Using the entries below, write out the line with "[697,2039,851,2073] From $68.3", the line with "[493,1453,922,1843] [image] |", and every line in between, exactly as each is written.

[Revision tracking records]
______

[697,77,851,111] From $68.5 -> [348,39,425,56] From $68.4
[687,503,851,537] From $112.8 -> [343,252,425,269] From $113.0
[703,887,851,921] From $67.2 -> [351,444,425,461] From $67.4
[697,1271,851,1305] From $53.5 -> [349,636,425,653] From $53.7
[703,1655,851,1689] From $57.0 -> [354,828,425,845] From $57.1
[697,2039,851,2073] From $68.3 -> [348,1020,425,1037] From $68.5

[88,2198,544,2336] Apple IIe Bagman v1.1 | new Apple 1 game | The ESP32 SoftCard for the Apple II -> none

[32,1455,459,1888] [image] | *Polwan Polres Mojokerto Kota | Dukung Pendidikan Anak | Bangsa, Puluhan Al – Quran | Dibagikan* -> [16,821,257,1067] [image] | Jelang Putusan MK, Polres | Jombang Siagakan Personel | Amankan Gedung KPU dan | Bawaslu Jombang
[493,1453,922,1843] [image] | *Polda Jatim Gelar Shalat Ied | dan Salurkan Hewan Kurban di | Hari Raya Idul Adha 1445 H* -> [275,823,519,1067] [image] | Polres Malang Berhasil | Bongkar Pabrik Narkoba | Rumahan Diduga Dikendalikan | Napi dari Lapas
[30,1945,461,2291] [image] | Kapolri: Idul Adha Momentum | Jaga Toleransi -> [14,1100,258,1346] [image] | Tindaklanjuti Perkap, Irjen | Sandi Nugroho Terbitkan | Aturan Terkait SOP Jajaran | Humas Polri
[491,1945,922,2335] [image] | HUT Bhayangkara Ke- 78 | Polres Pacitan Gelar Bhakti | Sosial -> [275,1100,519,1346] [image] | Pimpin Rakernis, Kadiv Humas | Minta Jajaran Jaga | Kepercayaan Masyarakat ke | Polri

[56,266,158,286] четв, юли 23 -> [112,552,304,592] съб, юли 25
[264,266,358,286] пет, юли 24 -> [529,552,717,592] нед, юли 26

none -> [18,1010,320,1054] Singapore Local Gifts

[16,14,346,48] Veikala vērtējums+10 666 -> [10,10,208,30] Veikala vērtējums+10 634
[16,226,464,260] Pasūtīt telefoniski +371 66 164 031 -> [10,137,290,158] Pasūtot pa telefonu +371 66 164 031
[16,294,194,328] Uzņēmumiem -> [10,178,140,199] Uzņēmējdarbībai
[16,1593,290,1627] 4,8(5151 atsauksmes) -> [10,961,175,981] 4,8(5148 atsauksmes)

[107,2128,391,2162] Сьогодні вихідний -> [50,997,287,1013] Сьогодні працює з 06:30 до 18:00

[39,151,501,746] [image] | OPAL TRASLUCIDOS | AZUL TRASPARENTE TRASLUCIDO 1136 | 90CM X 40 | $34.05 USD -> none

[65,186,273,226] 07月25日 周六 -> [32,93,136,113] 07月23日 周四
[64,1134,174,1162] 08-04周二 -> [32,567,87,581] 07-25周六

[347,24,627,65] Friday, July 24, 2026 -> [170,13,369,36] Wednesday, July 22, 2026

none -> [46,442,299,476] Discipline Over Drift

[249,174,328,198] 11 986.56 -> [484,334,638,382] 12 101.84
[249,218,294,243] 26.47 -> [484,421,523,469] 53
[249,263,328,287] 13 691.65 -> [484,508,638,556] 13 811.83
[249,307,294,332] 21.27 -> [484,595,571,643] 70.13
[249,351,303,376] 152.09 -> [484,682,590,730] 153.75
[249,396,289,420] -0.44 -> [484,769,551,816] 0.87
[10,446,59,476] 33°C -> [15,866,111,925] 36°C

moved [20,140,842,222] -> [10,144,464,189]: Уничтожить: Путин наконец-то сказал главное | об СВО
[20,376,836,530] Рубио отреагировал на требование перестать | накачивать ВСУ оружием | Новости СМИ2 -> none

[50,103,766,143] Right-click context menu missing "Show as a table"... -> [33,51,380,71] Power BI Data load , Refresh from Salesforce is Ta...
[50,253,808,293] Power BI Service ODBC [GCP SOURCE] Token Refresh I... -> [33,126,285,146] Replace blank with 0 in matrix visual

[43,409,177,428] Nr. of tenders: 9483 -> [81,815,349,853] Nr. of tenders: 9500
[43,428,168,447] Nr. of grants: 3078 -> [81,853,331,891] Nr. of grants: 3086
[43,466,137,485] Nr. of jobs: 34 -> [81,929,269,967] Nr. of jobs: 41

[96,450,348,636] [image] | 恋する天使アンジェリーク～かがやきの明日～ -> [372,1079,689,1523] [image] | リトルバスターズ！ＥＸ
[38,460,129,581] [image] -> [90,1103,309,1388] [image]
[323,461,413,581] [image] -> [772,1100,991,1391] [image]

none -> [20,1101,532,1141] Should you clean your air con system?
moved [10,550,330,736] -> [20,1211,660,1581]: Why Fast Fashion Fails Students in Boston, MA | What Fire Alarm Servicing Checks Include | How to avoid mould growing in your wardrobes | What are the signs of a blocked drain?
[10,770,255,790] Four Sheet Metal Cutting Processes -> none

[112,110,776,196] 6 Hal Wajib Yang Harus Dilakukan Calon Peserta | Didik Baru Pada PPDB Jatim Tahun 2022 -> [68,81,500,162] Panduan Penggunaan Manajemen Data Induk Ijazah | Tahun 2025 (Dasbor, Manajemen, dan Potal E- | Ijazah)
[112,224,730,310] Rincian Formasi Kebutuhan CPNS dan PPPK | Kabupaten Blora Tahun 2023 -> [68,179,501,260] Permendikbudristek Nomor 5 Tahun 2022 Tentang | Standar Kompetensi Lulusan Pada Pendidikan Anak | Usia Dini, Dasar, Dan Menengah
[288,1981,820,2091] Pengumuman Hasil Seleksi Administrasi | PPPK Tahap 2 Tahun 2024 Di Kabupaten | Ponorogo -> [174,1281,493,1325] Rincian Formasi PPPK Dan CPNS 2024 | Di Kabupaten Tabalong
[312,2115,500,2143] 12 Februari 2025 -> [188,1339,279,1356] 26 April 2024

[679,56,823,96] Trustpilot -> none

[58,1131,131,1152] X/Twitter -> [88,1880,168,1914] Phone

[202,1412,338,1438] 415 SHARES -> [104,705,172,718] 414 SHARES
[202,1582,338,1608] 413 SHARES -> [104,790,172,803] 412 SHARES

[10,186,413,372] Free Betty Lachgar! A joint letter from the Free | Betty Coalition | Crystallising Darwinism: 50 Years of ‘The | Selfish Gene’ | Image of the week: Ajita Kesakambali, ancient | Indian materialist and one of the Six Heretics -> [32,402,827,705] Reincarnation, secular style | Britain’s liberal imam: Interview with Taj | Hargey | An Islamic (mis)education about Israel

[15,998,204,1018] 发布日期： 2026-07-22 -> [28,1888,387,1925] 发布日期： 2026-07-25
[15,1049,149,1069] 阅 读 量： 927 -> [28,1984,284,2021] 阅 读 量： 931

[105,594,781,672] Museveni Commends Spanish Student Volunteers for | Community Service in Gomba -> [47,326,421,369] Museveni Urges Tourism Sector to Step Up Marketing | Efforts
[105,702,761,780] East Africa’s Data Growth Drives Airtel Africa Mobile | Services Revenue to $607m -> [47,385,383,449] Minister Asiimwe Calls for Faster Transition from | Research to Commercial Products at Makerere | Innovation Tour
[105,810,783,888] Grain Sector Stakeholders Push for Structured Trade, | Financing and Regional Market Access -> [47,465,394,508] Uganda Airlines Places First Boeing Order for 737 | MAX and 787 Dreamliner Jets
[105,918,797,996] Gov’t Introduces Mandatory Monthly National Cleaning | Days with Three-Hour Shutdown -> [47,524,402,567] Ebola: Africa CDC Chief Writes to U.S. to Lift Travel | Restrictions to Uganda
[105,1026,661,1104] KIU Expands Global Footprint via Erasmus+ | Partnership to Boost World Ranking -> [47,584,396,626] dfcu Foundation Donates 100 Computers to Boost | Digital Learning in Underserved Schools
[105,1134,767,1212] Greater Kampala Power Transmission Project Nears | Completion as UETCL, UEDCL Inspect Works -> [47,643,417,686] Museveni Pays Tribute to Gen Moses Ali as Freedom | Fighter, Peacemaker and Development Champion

______

### SOLUTION FOR THIS TASK
[697,2039,851,2073] From $68.3 -> [348,1020,425,1037] From $68.5

[88,2198,544,2336] Apple IIe Bagman v1.1 | new Apple 1 game | The ESP32 SoftCard for the Apple II -> none

[32,1455,459,1888] [image] | *Polwan Polres Mojokerto Kota | Dukung Pendidikan Anak | Bangsa, Puluhan Al – Quran | Dibagikan* -> [16,821,257,1067] [image] | Jelang Putusan MK, Polres | Jombang Siagakan Personel | Amankan Gedung KPU dan | Bawaslu Jombang
[493,1453,922,1843] [image] | *Polda Jatim Gelar Shalat Ied | dan Salurkan Hewan Kurban di | Hari Raya Idul Adha 1445 H* -> [275,823,519,1067] [image] | Polres Malang Berhasil | Bongkar Pabrik Narkoba | Rumahan Diduga Dikendalikan | Napi dari Lapas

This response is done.